Year of Grant: 2015

Location: United States

Neuroblastoma is a neuroendocrine tumor arising in parts of the sympathetic nervous system. It is the most common solid cancer in childhood; 75% occur under 5 years of age. What makes this cancer particularly hard to treat is the fact that recurrent or relapsed tumors alter their genetic code in order to develop resistance to current therapy. 

On average, there are about 650 new cases per year in the United States. While not a frequent cancer, less than 45% with relapsed tumors survive past 5 years. 

Depending on the stage of the disease, the standard of care consists of intensive chemotherapy, surgery, radiation therapy, stem cell transplant, immunotherapies with anti-GD2 mAbs. While new anti-cancer drugs have emerged that target cancer specific genetic mutations, little is known about the genetic mutations in relapsed neuroblastoma tumors. These genetic alterations need to be identified so that new tumor-targeted therapies can be found to increase cure rates.
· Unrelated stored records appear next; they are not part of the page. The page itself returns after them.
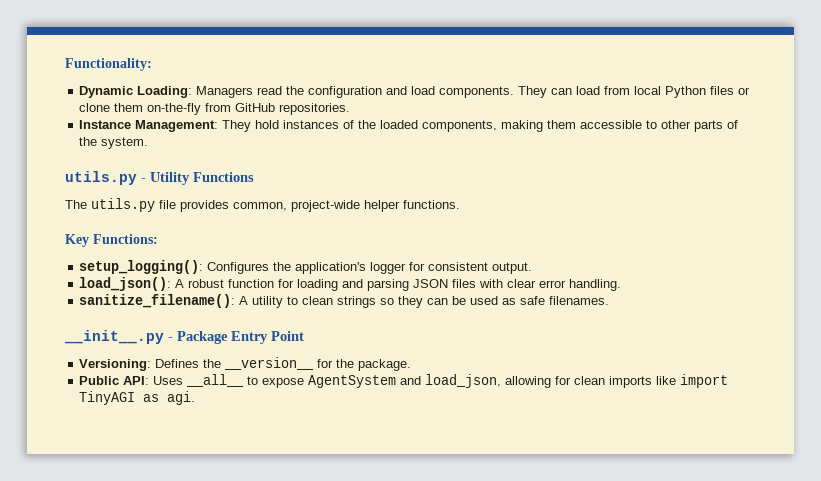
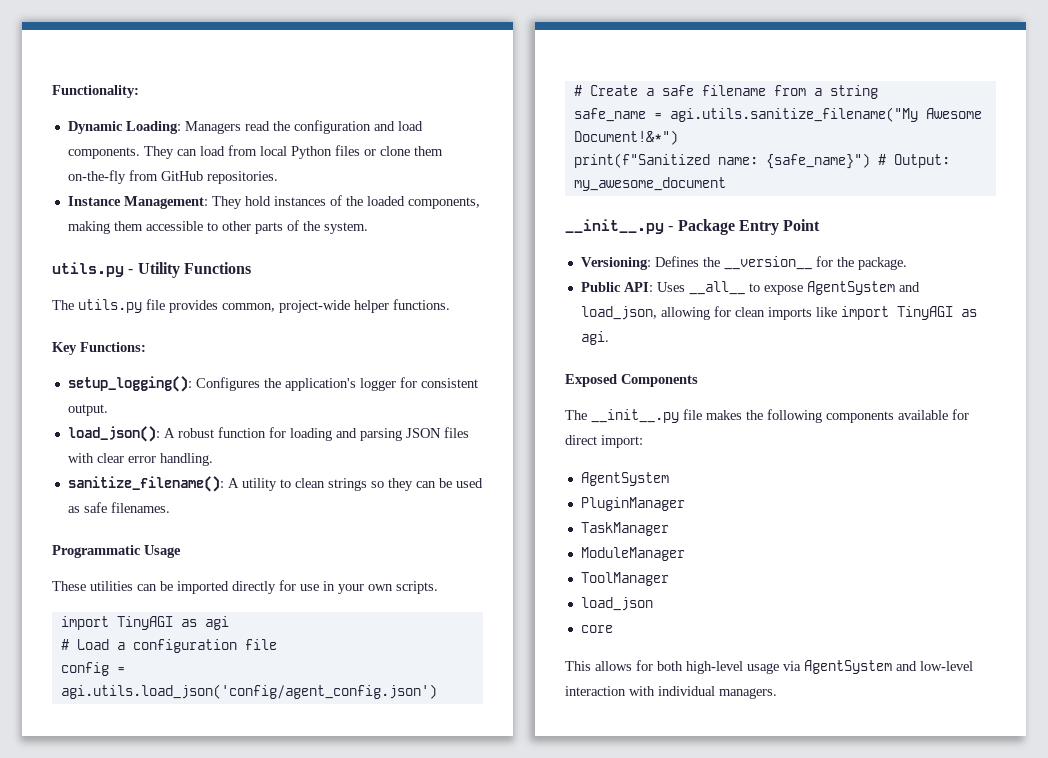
+ Programmatic Usage
+ These utilities can be imported directly for use in your own scripts.
+ import TinyAGI as agi
+ # Load a configuration file
+ config = agi.utils.load_json('config/agent_config.json')
+ # Create a safe filename from a string
+ safe_name = agi.utils.sanitize_filename("My Awesome Document!&*")
+ print(f"Sanitized name: {safe_name}") # Output: my_awesome_document
+ Exposed Components
+ The __init__.py file makes the following components available for direct import:
+ AgentSystem
+ PluginManager
+ TaskManager
+ ModuleManager
+ ToolManager
+ load_json
+ core
+ This allows for both high-level usage via AgentSystem and low-level interaction with individual managers.

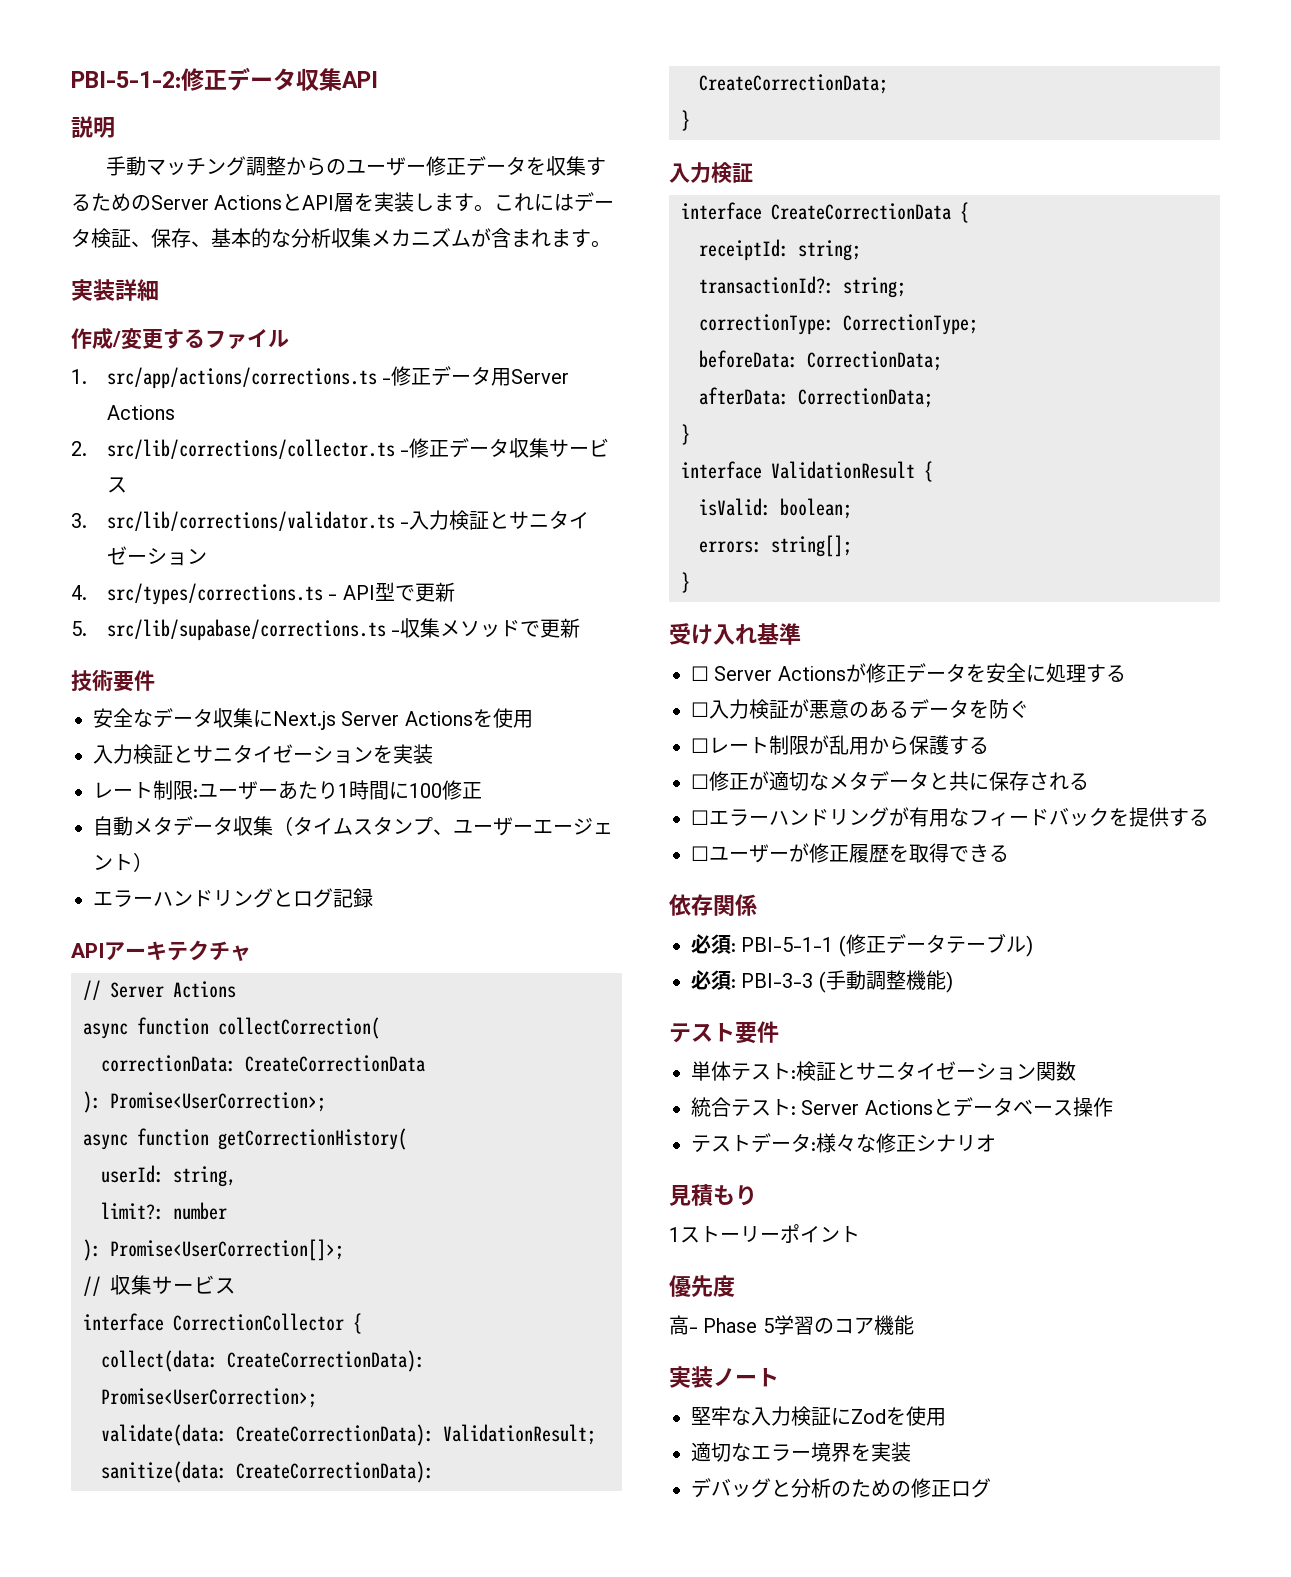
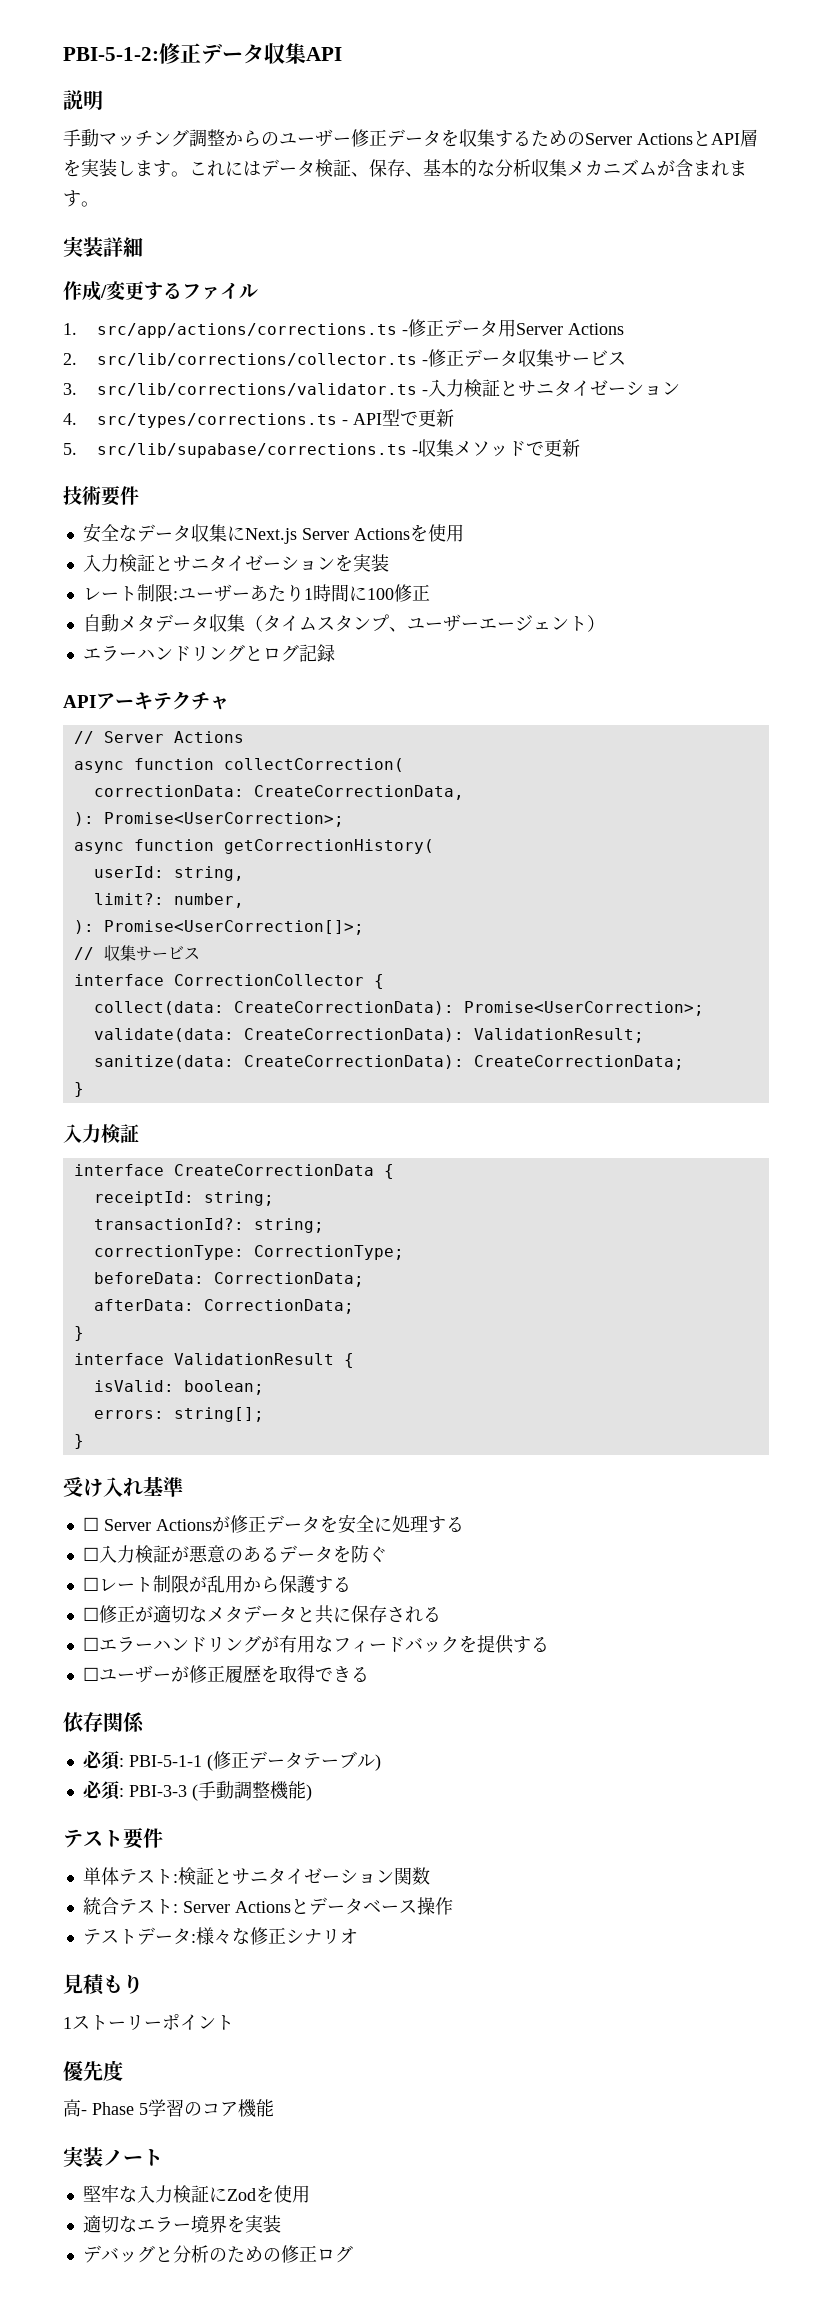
- correctionData: CreateCorrectionData
+ correctionData: CreateCorrectionData,
- limit?: number
+ limit?: number,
This study seeks to determine the frequency of actionable therapeutic targets in children with relapsed/recurrent neuroblastoma (rNB), which will later be followed by a precision medicine clinical trial conducted through the New Approaches to Neuroblastoma Therapy (NANT) Consortium, a network of 14 pediatric cancer hospitals. This will provide the means for acquiring specimens from 60 children with rNB and generating clinical reports of actionable genomic targets and immunotherapeutic markers to define the actionable rNB subgroup(s). Clinical reports will be provided to physicians and patients enrolled on this study and linked to clinical trials that match the actionable rNB subgroups.

The study will additionally identify the spectrum of mutations at relapse, as well as expression of TAMS and MYC/MYCN protein expression at relapse. Implementation of tumor enrichments from bone marrow samples will allow a greater number of children to participate in future precision based clinical trials.